=== Section Start ===
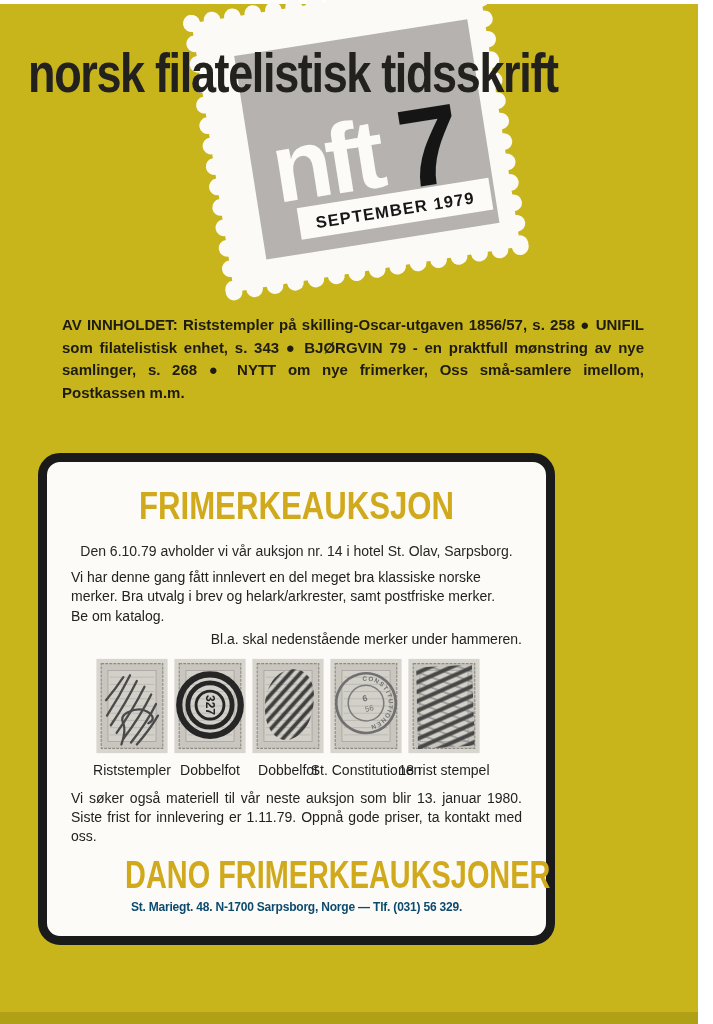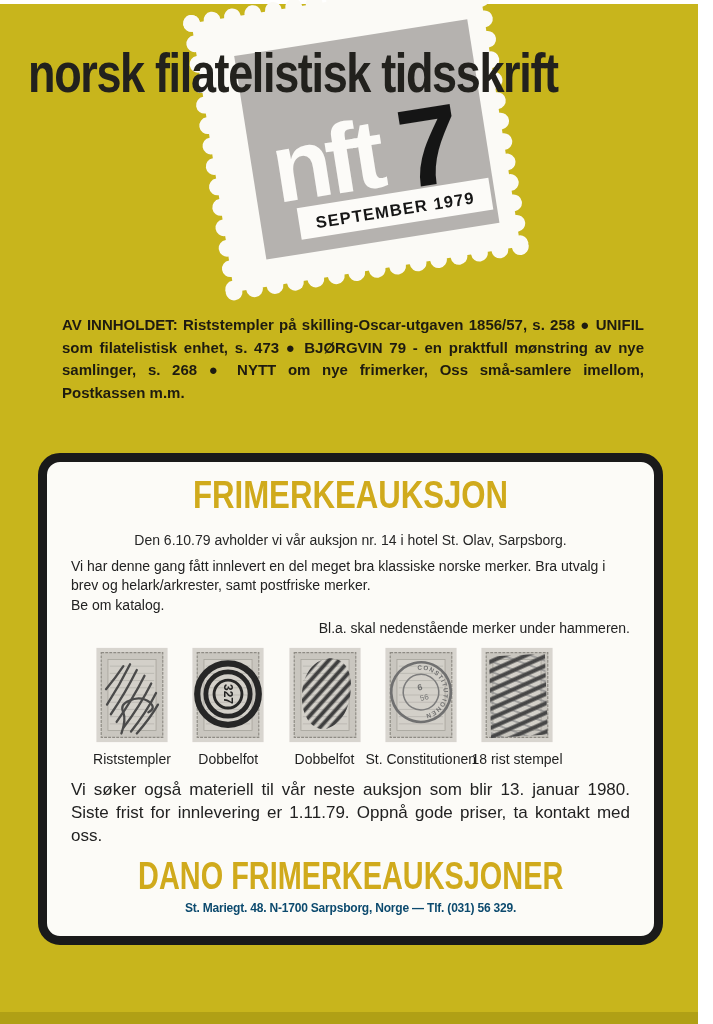--- a/index.html
+++ b/index.html
@@ -141,7 +141,7 @@
 
   <h1 class="page-title">norsk filatelistisk tidsskrift</h1>
 
-  <p class="contents-summary">AV INNHOLDET: Riststempler på skilling-Oscar-utgaven 1856/57, s. 258 ● UNIFIL som filatelistisk enhet, s. 473 ● BJØRGVIN 79 - en praktfull mønstring av nye samlinger, s. 268 ● NYTT om nye frimerker, Oss små-samlere imellom, Postkassen m.m.</p>
+  <p class="contents-summary">AV INNHOLDET: Riststempler på skilling-Oscar-utgaven 1856/57, s. 258 ● UNIFIL som filatelistisk enhet, s. 343 ● BJØRGVIN 79 - en praktfull mønstring av nye samlinger, s. 268 ● NYTT om nye frimerker, Oss små-samlere imellom, Postkassen m.m.</p>
 
   <div class="ad-box">
     <h2 class="ad-heading">FRIMERKEAUKSJON</h2>

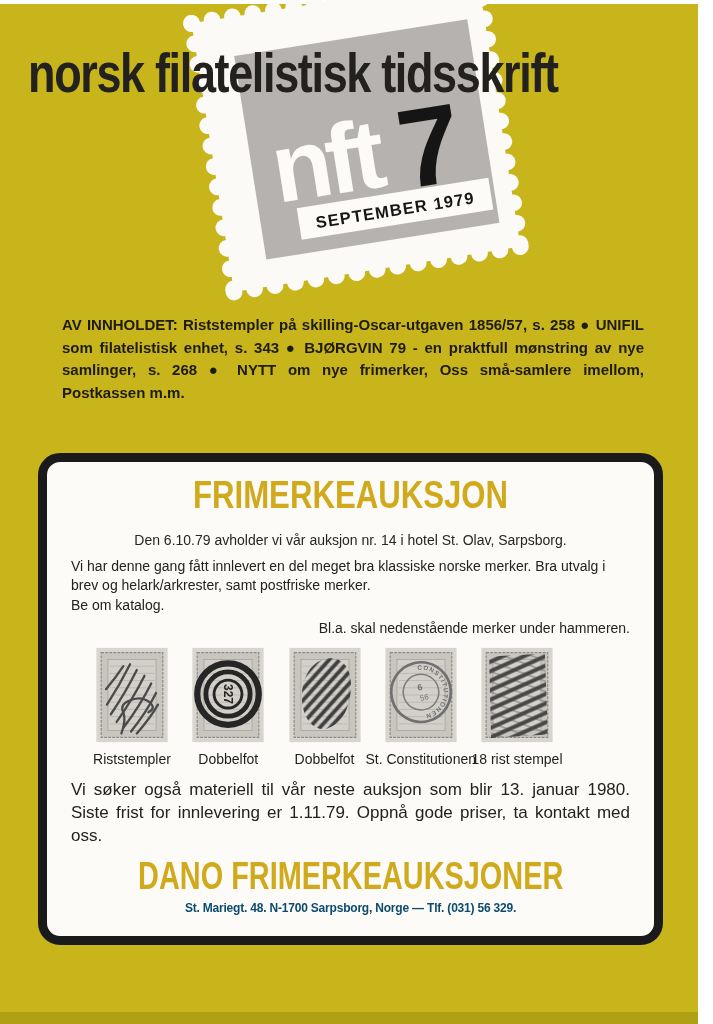--- a/index.html
+++ b/index.html
@@ -21,9 +21,9 @@
               font-size:15px;font-weight:bold;line-height:1.5;color:#1e1b10;text-align:justify;}
 
   
-  .ad-box{position:absolute;left:38px;top:453px;width:625px;height:492px;box-sizing:border-box;
+  .ad-box{position:absolute;left:38px;top:453px;width:517px;height:492px;box-sizing:border-box;
           background:#fcfbf7;border:9px solid #1a1a1a;border-radius:22px;z-index:3;
-          padding:0 24px;color:#222;}
+          padding:11px 24px;color:#222;}
   .ad-heading{margin:12px 0 0;text-align:center;font-size:38px;font-weight:bold;color:#d0aa1c;
           white-space:nowrap;transform:scaleX(.82);transform-origin:center;}
   .ad-intro{margin:15px 0 0;text-align:center;font-size:14px;color:#262626;}

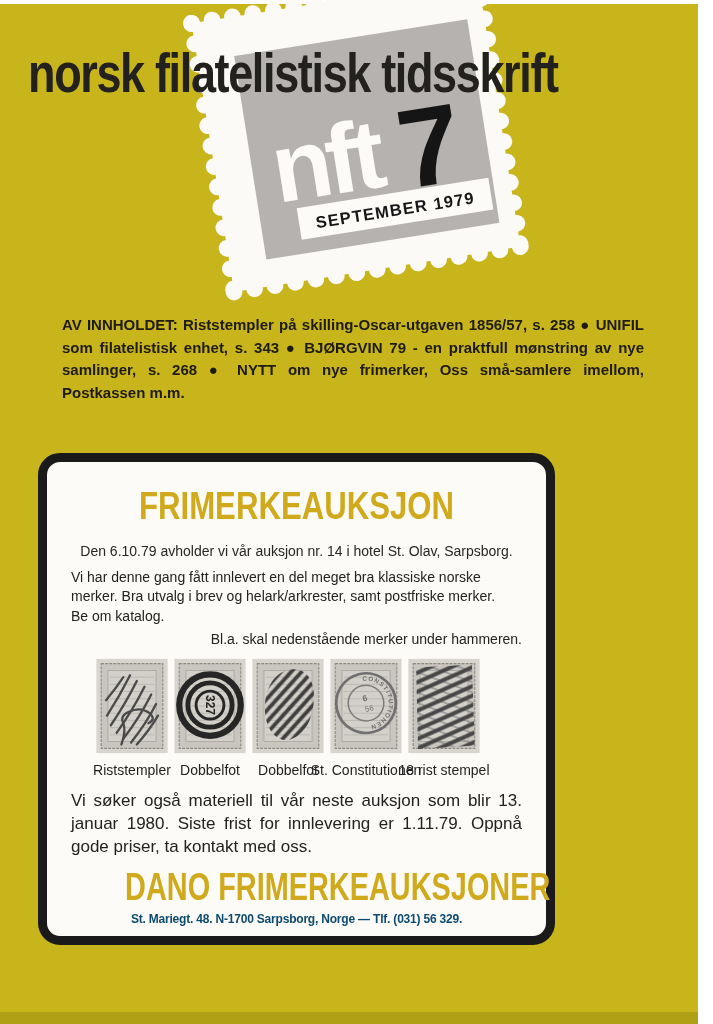--- a/index.html
+++ b/index.html
@@ -34,7 +34,7 @@
   .stamp-fig{margin:0;width:78px;display:flex;flex-direction:column;align-items:center;}
   .stamp-fig svg{width:78px;height:100px;display:block;}
   .stamp-fig figcaption{margin-top:6px;font-size:14px;color:#1f1f1f;white-space:nowrap;width:max-content;}
-  .ad-closing{margin:11px 0 0;font-size:17px;line-height:1.36;text-align:justify;}
+  .ad-closing{margin:11px 0 0;font-size:14px;line-height:1.36;text-align:justify;}
   .company-name{margin:8px 0 0;text-align:center;font-size:38px;font-weight:bold;color:#d0aa1c;
           white-space:nowrap;transform:scaleX(.76);transform-origin:center;}
   .company-address{margin:3px 0 0;text-align:center;font-size:12px;font-weight:bold;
=== Section End ===
== Exercise objective ==
What you return should be the whole listing, word for word, without its pictures.

== Result for this exercise ==
--- a/index.html
+++ b/index.html
@@ -141,7 +141,7 @@
 
   <h1 class="page-title">norsk filatelistisk tidsskrift</h1>
 
-  <p class="contents-summary">AV INNHOLDET: Riststempler på skilling-Oscar-utgaven 1856/57, s. 258 ● UNIFIL som filatelistisk enhet, s. 473 ● BJØRGVIN 79 - en praktfull mønstring av nye samlinger, s. 268 ● NYTT om nye frimerker, Oss små-samlere imellom, Postkassen m.m.</p>
+  <p class="contents-summary">AV INNHOLDET: Riststempler på skilling-Oscar-utgaven 1856/57, s. 258 ● UNIFIL som filatelistisk enhet, s. 343 ● BJØRGVIN 79 - en praktfull mønstring av nye samlinger, s. 268 ● NYTT om nye frimerker, Oss små-samlere imellom, Postkassen m.m.</p>
 
   <div class="ad-box">
     <h2 class="ad-heading">FRIMERKEAUKSJON</h2>

--- a/index.html
+++ b/index.html
@@ -21,9 +21,9 @@
               font-size:15px;font-weight:bold;line-height:1.5;color:#1e1b10;text-align:justify;}
 
   
-  .ad-box{position:absolute;left:38px;top:453px;width:625px;height:492px;box-sizing:border-box;
+  .ad-box{position:absolute;left:38px;top:453px;width:517px;height:492px;box-sizing:border-box;
           background:#fcfbf7;border:9px solid #1a1a1a;border-radius:22px;z-index:3;
-          padding:0 24px;color:#222;}
+          padding:11px 24px;color:#222;}
   .ad-heading{margin:12px 0 0;text-align:center;font-size:38px;font-weight:bold;color:#d0aa1c;
           white-space:nowrap;transform:scaleX(.82);transform-origin:center;}
   .ad-intro{margin:15px 0 0;text-align:center;font-size:14px;color:#262626;}

--- a/index.html
+++ b/index.html
@@ -34,7 +34,7 @@
   .stamp-fig{margin:0;width:78px;display:flex;flex-direction:column;align-items:center;}
   .stamp-fig svg{width:78px;height:100px;display:block;}
   .stamp-fig figcaption{margin-top:6px;font-size:14px;color:#1f1f1f;white-space:nowrap;width:max-content;}
-  .ad-closing{margin:11px 0 0;font-size:17px;line-height:1.36;text-align:justify;}
+  .ad-closing{margin:11px 0 0;font-size:14px;line-height:1.36;text-align:justify;}
   .company-name{margin:8px 0 0;text-align:center;font-size:38px;font-weight:bold;color:#d0aa1c;
           white-space:nowrap;transform:scaleX(.76);transform-origin:center;}
   .company-address{margin:3px 0 0;text-align:center;font-size:12px;font-weight:bold;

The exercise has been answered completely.